Uma esposa egoísta, infiel, manipuladora, alienadora.
Um filhos, sobrecarregado, infeliz e depressivo.
Uma filha, carente de atenção, e de amor materno...
No dia seguinte peguei Maia cedo no ponto da praça. Minha vontade era sumir no mundo. De repente as coisas pareciam amarradas, não consegui definir nada com Leila, os pais de Maia estavam dificultando tudo. Assim que ela entrou no carro a agarrei. Era maravilhoso brincar de adolescente com o meu anjo, mas precisava dela ao meu lado o mais rápido possível.
— Bom dia! Está empolgado hoje.
— Sabe uma coisa que precisa urgentemente saber sobre mim? — Falei para ela enquanto entravamos na rodovia Fernão Dias.
— Hum, conta, quero saber tudo sobre você. — Ela tinha o sorriso meigo e safado ao mesmo tempo. Peguei sua mão e coloquei em cima do meu pau duro. — Meu tesão pela manhã precisa ser domado.
— Ah é?
— É! — Parei o carro no acostamento, tirei o cinto dela, baixei sua calça e tirei apenas uma das pernas.
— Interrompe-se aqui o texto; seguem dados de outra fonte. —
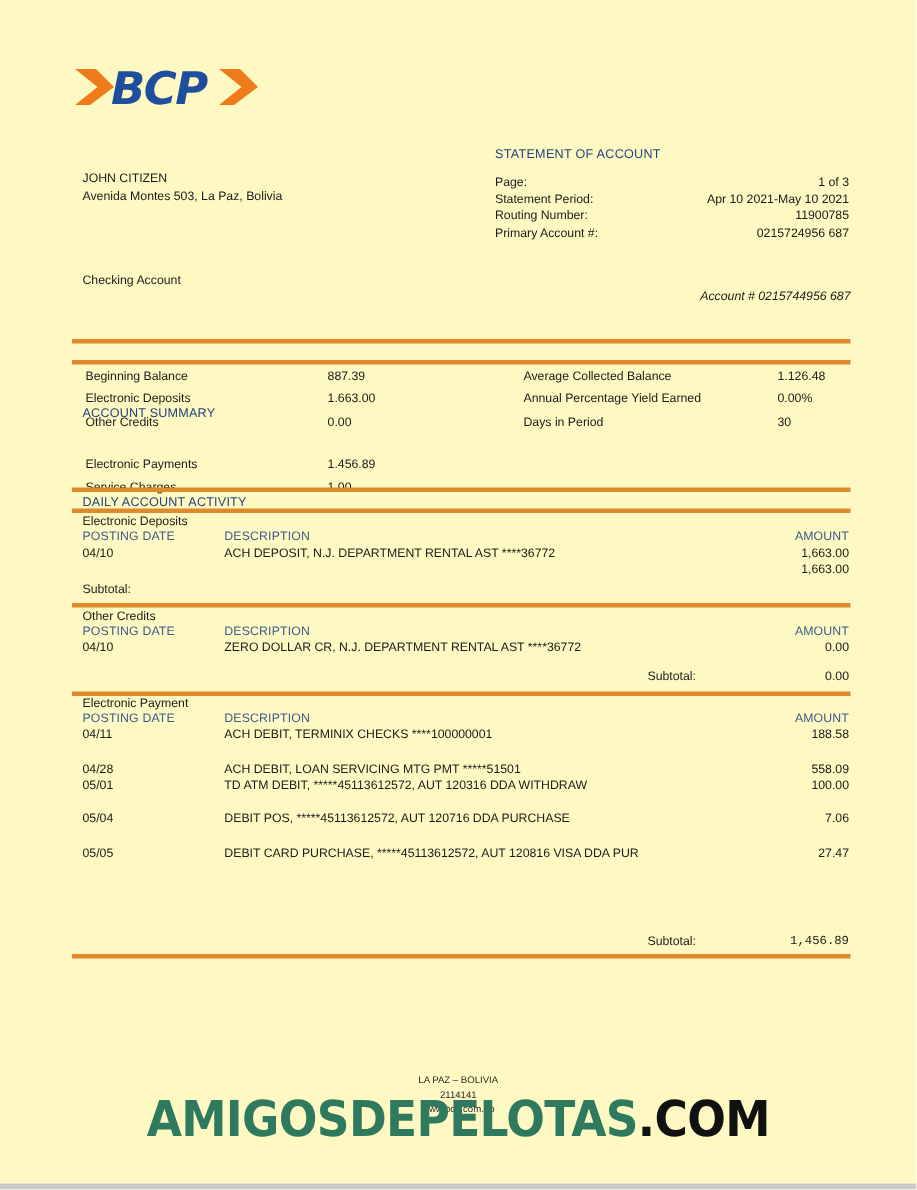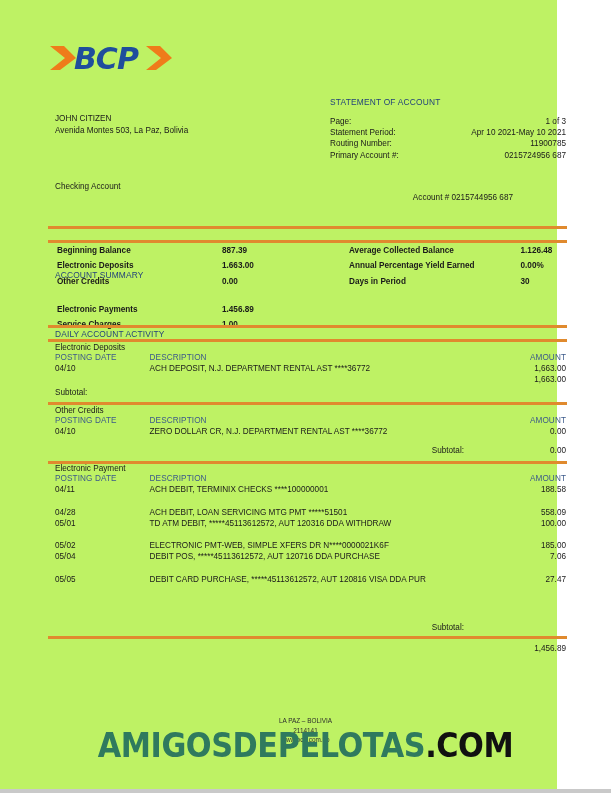--- a/index.html
+++ b/index.html
@@ -18,9 +18,9 @@
   .page {
     position: absolute;
     left: 0; top: 0;
-    width: 557px;
+    width: 611px;
     height: 789px;
-    background: #bef264;
+    background: #fef9c3;
   }
   .page-bottom-edge {
     position: absolute;

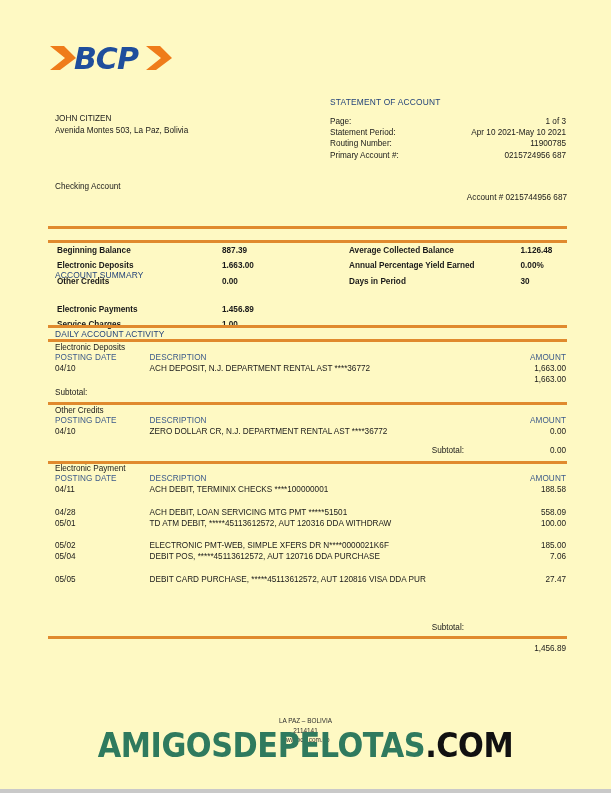--- a/index.html
+++ b/index.html
@@ -86,6 +86,7 @@
     top: 193px;
     font-size: 8.2px;
     text-align: right;
+    font-style: italic;
   }
 
   

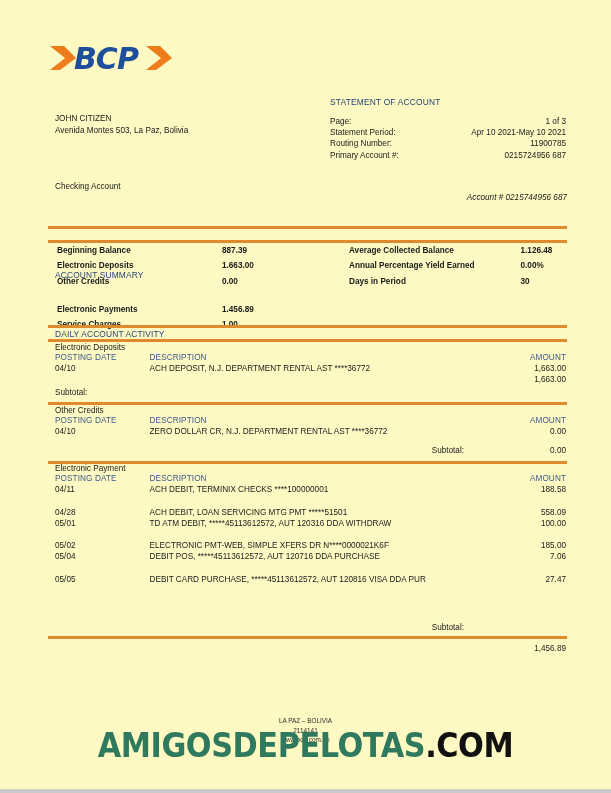--- a/index.html
+++ b/index.html
@@ -114,7 +114,7 @@
     line-height: 11.3px;
     border-collapse: collapse;
   }
-  .sum-col td { padding: 2px; font-weight: bold; }
+  .sum-col td { padding: 2px; }
   .sum-col td.k { text-align: left; white-space: nowrap; }
   .sum-col td.v { white-space: nowrap; }
   .sum-left  { left: 55px;  top: 243px; width: 235px; }

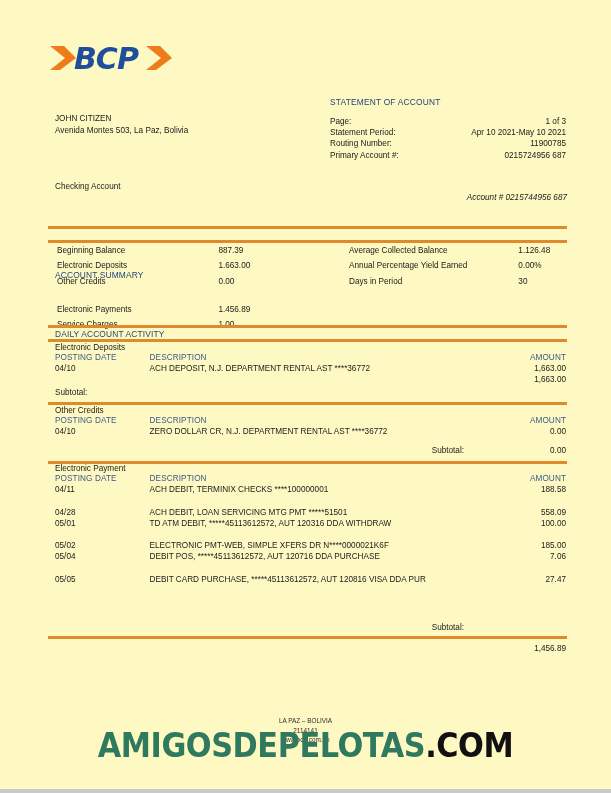--- a/index.html
+++ b/index.html
@@ -377,12 +377,6 @@
           <td></td>
         </tr>
       <tr>
-        <td class="c-date">05/02</td>
-        <td class="c-gap"></td>
-        <td class="c-desc">ELECTRONIC PMT-WEB, SIMPLE XFERS DR N****0000021K6F</td>
-        <td class="c-amt">185.00</td>
-      </tr>
-      <tr>
         <td class="c-date">05/04</td>
         <td class="c-gap"></td>
         <td class="c-desc">DEBIT POS, *****45113612572, AUT 120716 DDA PURCHASE</td>

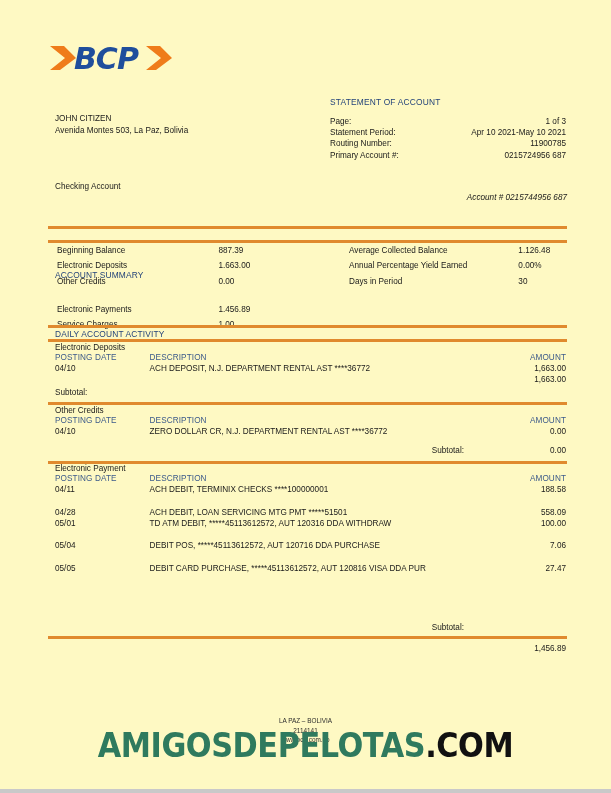--- a/index.html
+++ b/index.html
@@ -398,7 +398,7 @@
   </table>
 
   <div class="sub-line sub-label" style="left:360px; top:623px; width:104px;">Subtotal:</div>
-  <div class="sub-line sub-amt" style="left:498px; top:644px; width:68px;">1,456.89</div>
+  <div class="sub-line sub-amt" style="left:498px; top:623px; width:68px;font-family:Liberation Mono, monospace;">1,456.89</div>
 
   <div class="rule" style="top:636px;"></div>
— Não acredito, o que vai fazer? — Maia ria e beijava meu pescoço me deixando ainda mais duro. Abri minha braguilha e a puxei mais para meu colo. Sua boceta encharcada, prontinha para mim. Enfiei um dedo enquanto massageava seu clitóris com a palma da mão. Maia era extremamente sensível e receptiva, rebolava e se lubrificava ainda mais.
— Vem Maia, senta no meu pau. Devagar! — A segurei firme pela cintura. — Quero sentir sua boceta se arreganhar me engolindo todo.
— Há! José...
— Isso... gostosa... engole todo meu pau, ah, porra! Isso, rebola... — segurava firme as coxas da minha ninfa enquanto ela me enlouquecia com seu cavalgar, sua respiração descontrolada, seus cabelos balançando exalando um perfume maravilhoso, tirando todo meu controle, senti o gozo vindo forte, as bolas se contraindo. Enfiei a mão entre nossos corpos, e estimulei seu clitóris. — Goza, Maia, goza comigo. — Era só o que ela precisava para explodir gritando e gemendo. Me proporcionando um dos melhores orgasmos que já tive. Na porra de um carro, no meio da estrada.
Quando fui buscar Maia a levei direto para a minha casa. E pela primeira vez consegui enfim tê-la em uma cama, e era desta forma que gostaria de passar todas as tardes da minha vida, dentro da Maia. Não queria sair dali por nada. Estávamos envolvidos em um clima de júbilo e êxtase.
Só em pensar que nada entre nós era concreto, que teria que deixá-la em sua casa e ir embora, me apertava o coração. Não quero namorar Maia, quero ela como esposa, ao meu lado, todo o tempo.